Create a free account, or log in

How the founders of snowsports safety startup ANTI proved their product worked — and Steve Baxter wrong — by bashing each other over the head

ANTI has won the title of Australia’s Emerging Creative Startup 2018, following a pitch that saw the founders bashing each other on the head.
Stephanie Palmer-Derrien
Stephanie Palmer-Derrien
ANTI co-founders Rob Joseph and Liam Norris, with CTO Brodie Robinson. Source: Supplied.
ANTI co-founders Rob Joseph and Liam Norris with chief technology officer Brodie Robinson.

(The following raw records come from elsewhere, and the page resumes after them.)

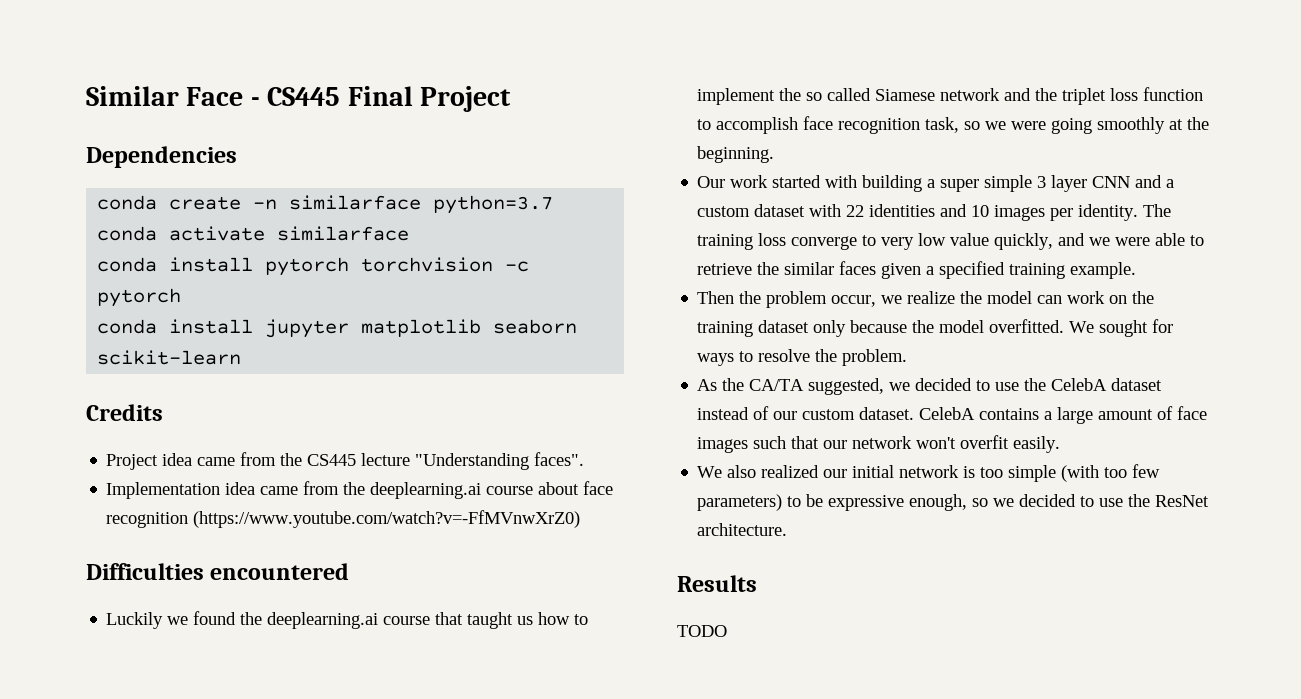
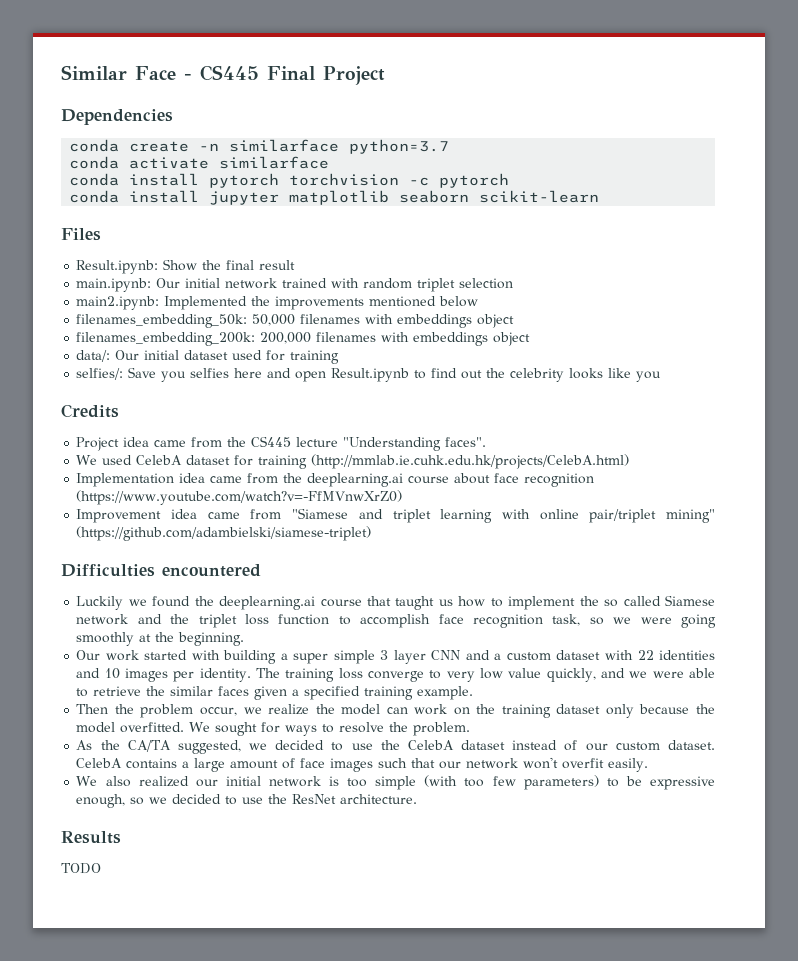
(242, 357) none -> [61,228,101,241] [76,259,296,274] [76,278,514,292] [76,296,479,310] [76,314,515,328] [76,332,531,346] [76,350,340,364] [76,367,662,382] // Files // Result.ipynb: Show the final result // main.ipynb: Our initial network trained with random triplet selection // main2.ipynb: Implemented the improvements mentioned below // filenames_embedding_50k: 50,000 filenames with embeddings object // filenames_embedding_200k: 200,000 filenames with embeddings object // data/: Our initial dataset used for training // selfies/: Save you selfies here and open Result.ipynb to find out the celebrity looks like you
(585, 459) none -> [76,454,630,469] // We used CelebA dataset for training (http://mmlab.ie.cuhk.edu.hk/projects/CelebA.html)
(581, 519) none -> [76,508,715,523] [76,526,372,541] // Improvement idea came from "Siamese and triplet learning with online pair/triplet mining" (https://github.com/adambielski/siamese-triplet)

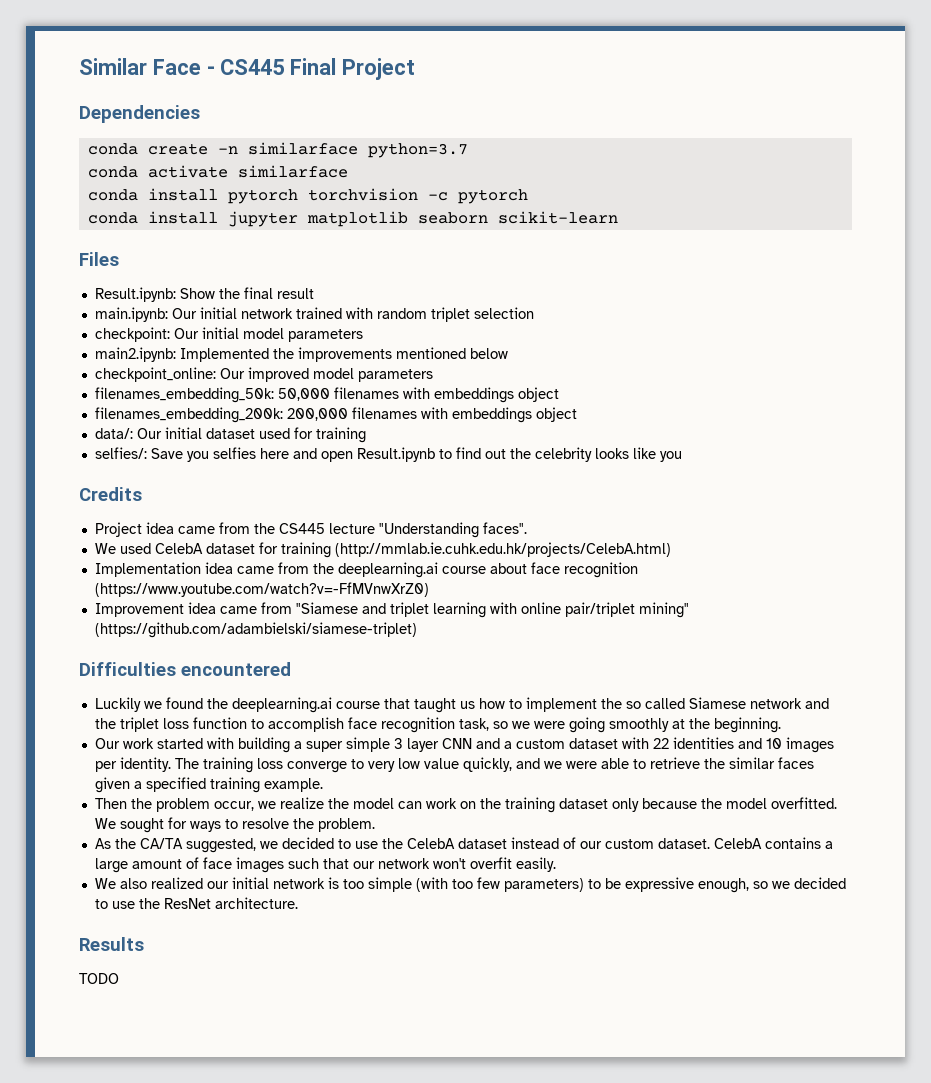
(514, 283) none -> [94,327,363,342] // checkpoint: Our initial model parameters
(479, 301) none -> [94,367,433,382] // checkpoint_online: Our improved model parameters

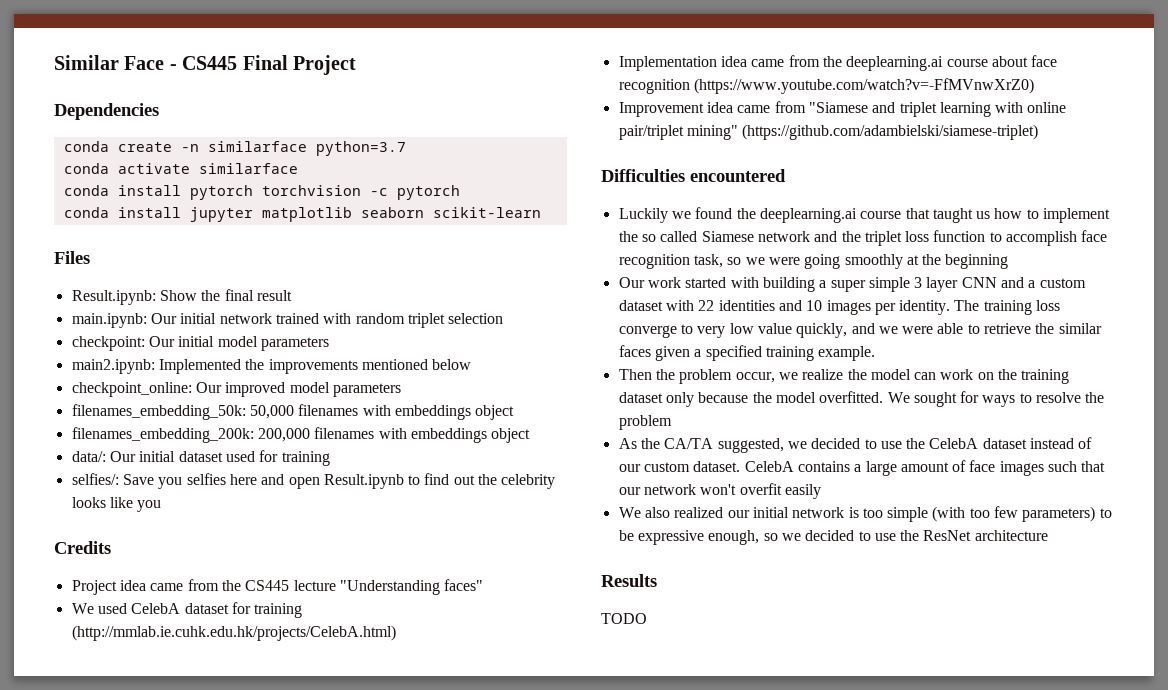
[482,522,527,534] faces". -> [444,579,484,591] faces"
[713,717,781,733] beginning. -> [945,254,1009,269] beginning
[317,818,375,832] problem. -> [618,415,672,430] problem
[515,857,556,872] easily. -> [784,484,821,499] easily
[214,897,298,909] architecture. -> [974,530,1048,541] architecture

Source: Supplied.

Brisbane-based startup ANTI has taken home the title of Australia’s Emerging Creative Startup 2018 for its super-safe snowsports beanie, following a pitch that saw the founders bashing each other over the head with a wooden stake.

The startup won the title at the annual Creative3 event hosted by QUT Creative Enterprise Australia, and will now travel to London to participate in Virgin StartUp’s StepUp mini-accelerator, before heading to Copenhagen to compete in the Global Creative Business Cup finals.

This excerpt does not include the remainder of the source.